Eine Restaurantkette mit etwa dreißig Niederlassungen beschäftigt zwischen 150 und 350 Arbeitnehmer je nach Saison, mit intensivem Rückgriff auf saisonale CDDs und Aushilfeverträge. Die Vielzahl von Standorten und die hohe Personalfluktuation machten die Papierverwaltung für Standortleiter, die wenig in Rechtsaspekten geschult sind, zeitaufwändig.

Durch Bereitstellung eines elektronischen Unterzeichnungsablaufs mit vorkonfigurierten CDD-Vorlagen konnte die Gruppe die Vorbereitung eines Vertrags von 25 Minuten auf weniger als 3 Minuten reduzieren. Standortmanager müssen nur noch Variablen (Name, Daten, Position, Vergütung) eingeben, bevor das System den Vertrag automatisch zum Kandidaten sendet. Die Quote von Vertragsfehlern (fehlende obligatorische Angaben, falsche Dauer, nicht konforme Gründe) fiel von 22 % auf unter 1 %. Die Gruppe schätzt die jährliche Einsparung auf etwa 35.000 Euro durch Administrative Arbeitsstunden und vermiedene Contentieux-Kosten.

Szenario 3 – Ein mittelständisches Industrieunternehmen zur Sicherung seiner Führungskräfte-CDIs

Ein Unternehmen mit mittlerer Größe (etwa 600 Arbeitnehmer) im Industrieausrüstungssektor rekrutiert etwa dreißig Führungskräfte pro Jahr mit CDI-Verträgen, mit Paketen, die Wettbewerbsverbots- und Vertraulichkeitsklauseln sowie jährliche Ziele enthalten. Die Rechtsabteilung wollte einen unbestreitbaren Zeitstempel-Nachweis für jede unterzeichnete spezifische Klausel haben.

Die Integration einer qualifizierten elektronischen Unterzeichnungslösung (höchstes Niveau nach eIDAS) für Führungskräfte-Verträge ermöglichte die Erstellung eines vollständigen Nachweisdossiers für jede Einstellung: verifizierte Identität, ausdrückliches Einverständnis, archivierte unterzeichnete Dokumentversion für 10 Jahre. In einem Arbeitsgerichtsverfahren 18 Monate nach Einführung wurde der elektronische Nachweis ohne Einspruch vom Arbeitsgericht akzeptiert, was einen Streit vermied, der zwischen 8.000 und 12.000 Euro an Verteidigungs- und potenziellen Schadensersatzkosten hätte kosten können.

Fazit

CDI und CDD folgen unterschiedlichen rechtlichen Logiken, teilen aber die gleiche Notwendigkeit: Sorgfalt in Entwurf, Unterzeichnung und Archivierung.
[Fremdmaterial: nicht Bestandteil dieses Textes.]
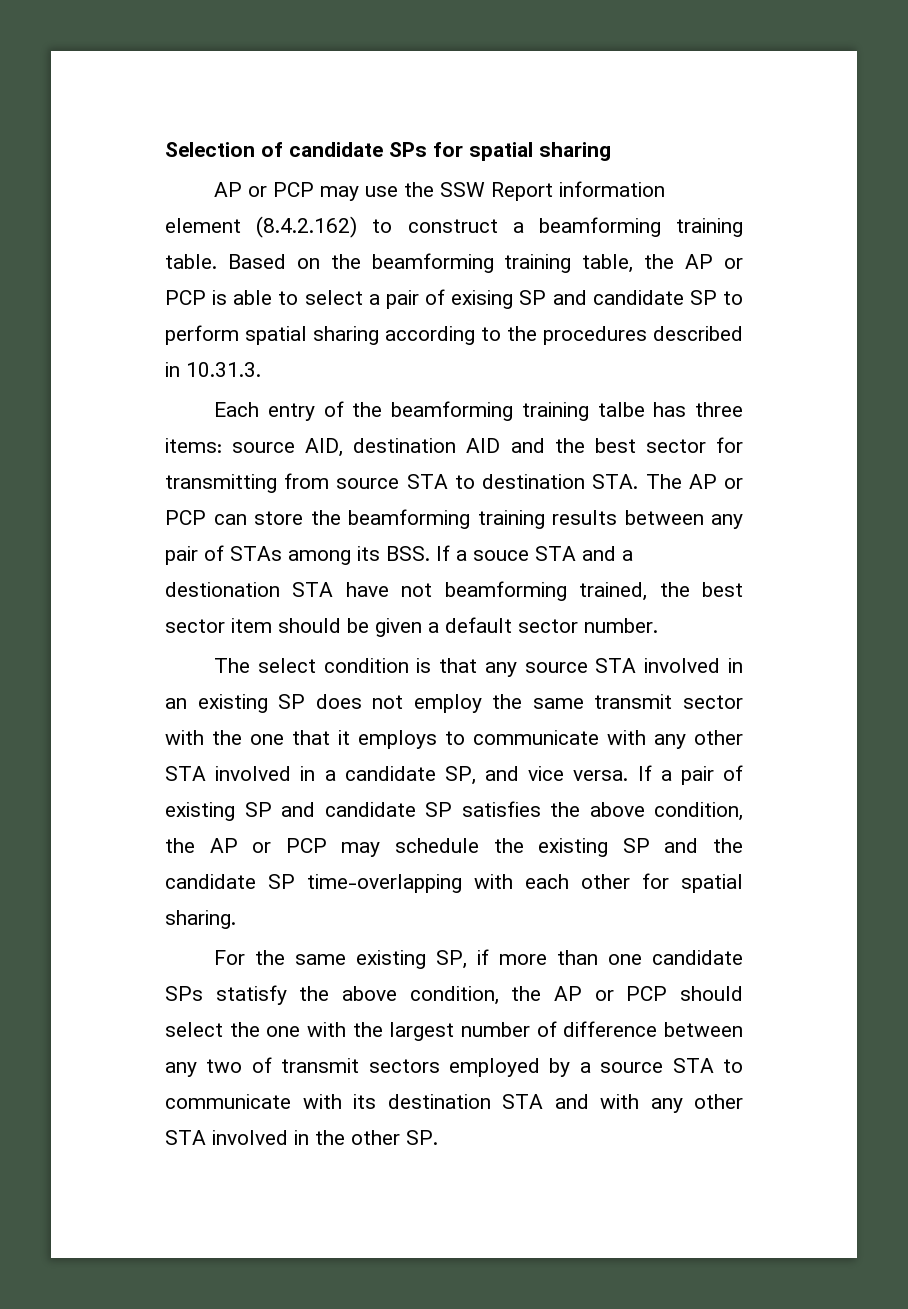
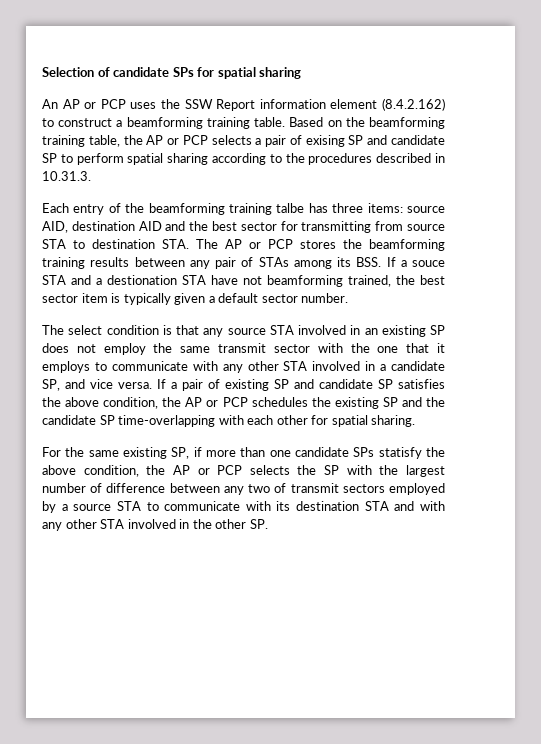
- AP or PCP may use the SSW Report information element (8.4.2.162) to construct a beamforming training table.
+ An AP or PCP uses the SSW Report information element (8.4.2.162) to construct a beamforming training table.
- Based on the beamforming training table, the AP or PCP is able to select a pair of exising SP and candidate SP to perform spatial sharing according to the procedures described in 10.31.3.
+ Based on the beamforming training table, the AP or PCP selects a pair of exising SP and candidate SP to perform spatial sharing according to the procedures described in 10.31.3.
- source AID, destination AID and the best sector for transmitting from source STA to destination STA. The AP or PCP can store the beamforming training results between any pair of STAs among its BSS. If a souce STA and a destionation STA have not beamforming trained, the best sector item should be given a default sector number.
+ source AID, destination AID and the best sector for transmitting from source STA to destination STA. The AP or PCP stores the beamforming training results between any pair of STAs among its BSS. If a souce STA and a destionation STA have not beamforming trained, the best sector item is typically given a default sector number.
- If a pair of existing SP and candidate SP satisfies the above condition, the AP or PCP may schedule the existing SP and the candidate SP time-overlapping with each other for spatial sharing.
+ If a pair of existing SP and candidate SP satisfies the above condition, the AP or PCP schedules the existing SP and the candidate SP time-overlapping with each other for spatial sharing.
- For the same existing SP, if more than one candidate SPs statisfy the above condition, the AP or PCP should select the one with the largest number of difference between any two of transmit sectors employed by a source STA to communicate with its destination STA and with any other STA involved in the other SP.
+ For the same existing SP, if more than one candidate SPs statisfy the above condition, the AP or PCP selects the SP with the largest number of difference between any two of transmit sectors employed by a source STA to communicate with its destination STA and with any other STA involved in the other SP.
Die Unkenntnis der CDD-Verwendungsbedingungen, die Nichtbeachtung von Übergabefristen oder das Fehlen von Unterzeichnungsnachweisen setzt den Arbeitgeber vermeidbaren finanziellen und arbeitsrechtlichen Risiken aus.

Im Jahr 2026 ist die eIDAS-konforme elektronische Signatur zum unverzichtbaren Standard für jede HR- oder Rechtsabteilung geworden, die Compliance, Nachverfolgbarkeit und operative Effizienz kombinieren möchte. Ob es sich um einen Führungskräfte-CDI mit Wettbewerbsverbotsklausel oder einen dringend zu versendenden saisonalen CDD handelt, Certyneo ermöglicht es Ihnen, alle Ihre Arbeitsverträge mit vollständiger rechtlicher Sicherheit zu unterzeichnen, zu archivieren und zu verwalten.